Nothing but the records themselves, exactly as written, should appear in the reply; leave out the pictures.
*** Extracted material Section Begins ***
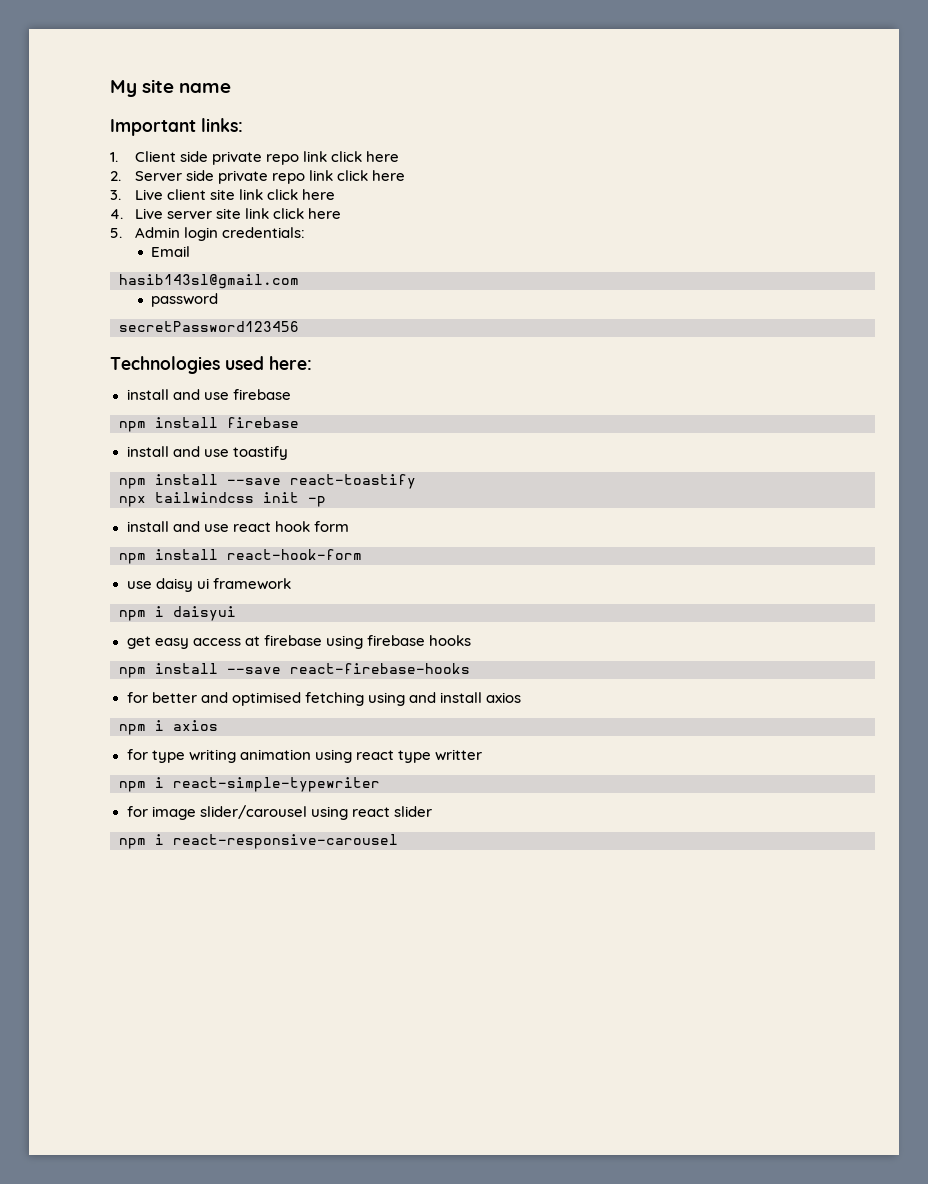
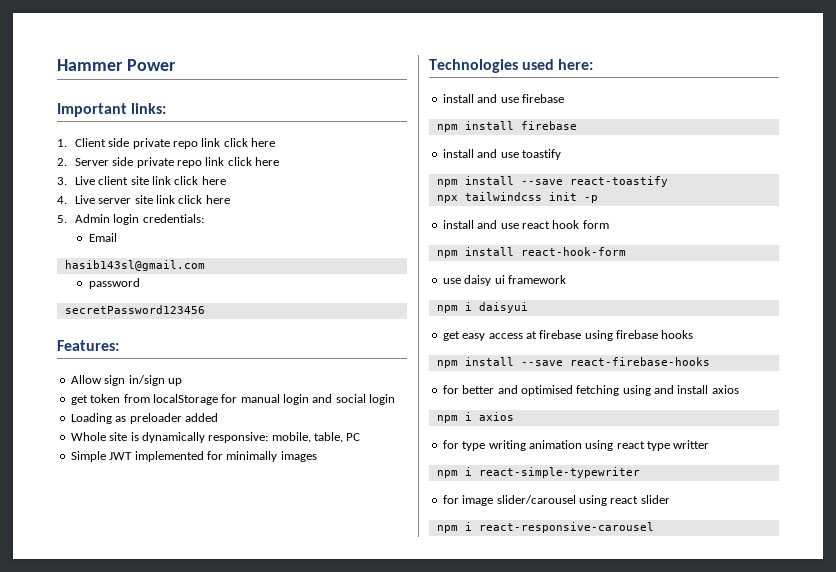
- My site name
+ Hammer Power
+ Features:
+ Allow sign in/sign up
+ get token from localStorage for manual login and social login
+ Loading as preloader added
+ Whole site is dynamically responsive: mobile, table, PC
+ Simple JWT implemented for minimally images

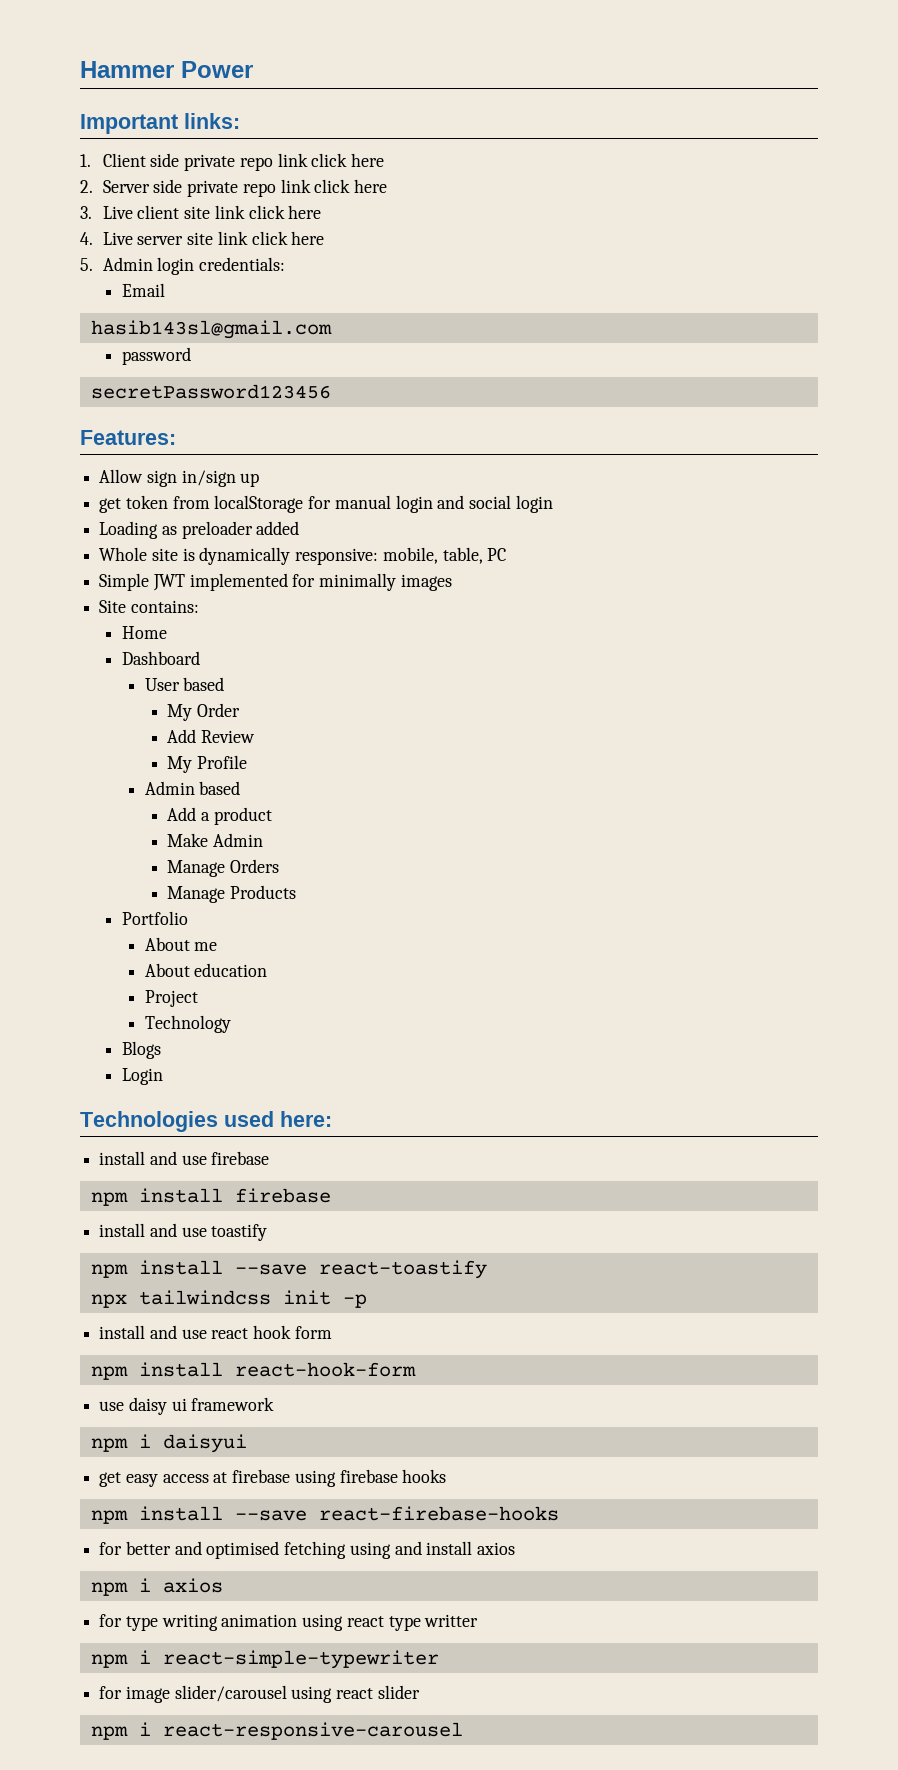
+ Site contains:
+ Home
+ Dashboard
+ User based
+ My Order
+ Add Review
+ My Profile
+ Admin based
+ Add a product
+ Make Admin
+ Manage Orders
+ Manage Products
+ Portfolio
+ About me
+ About education
+ Project
+ Technology
+ Blogs
+ Login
*** Extracted material Section Ends ***
Exercise response
- My site name
+ Hammer Power
+ Features:
+ Allow sign in/sign up
+ get token from localStorage for manual login and social login
+ Loading as preloader added
+ Whole site is dynamically responsive: mobile, table, PC
+ Simple JWT implemented for minimally images

+ Site contains:
+ Home
+ Dashboard
+ User based
+ My Order
+ Add Review
+ My Profile
+ Admin based
+ Add a product
+ Make Admin
+ Manage Orders
+ Manage Products
+ Portfolio
+ About me
+ About education
+ Project
+ Technology
+ Blogs
+ Login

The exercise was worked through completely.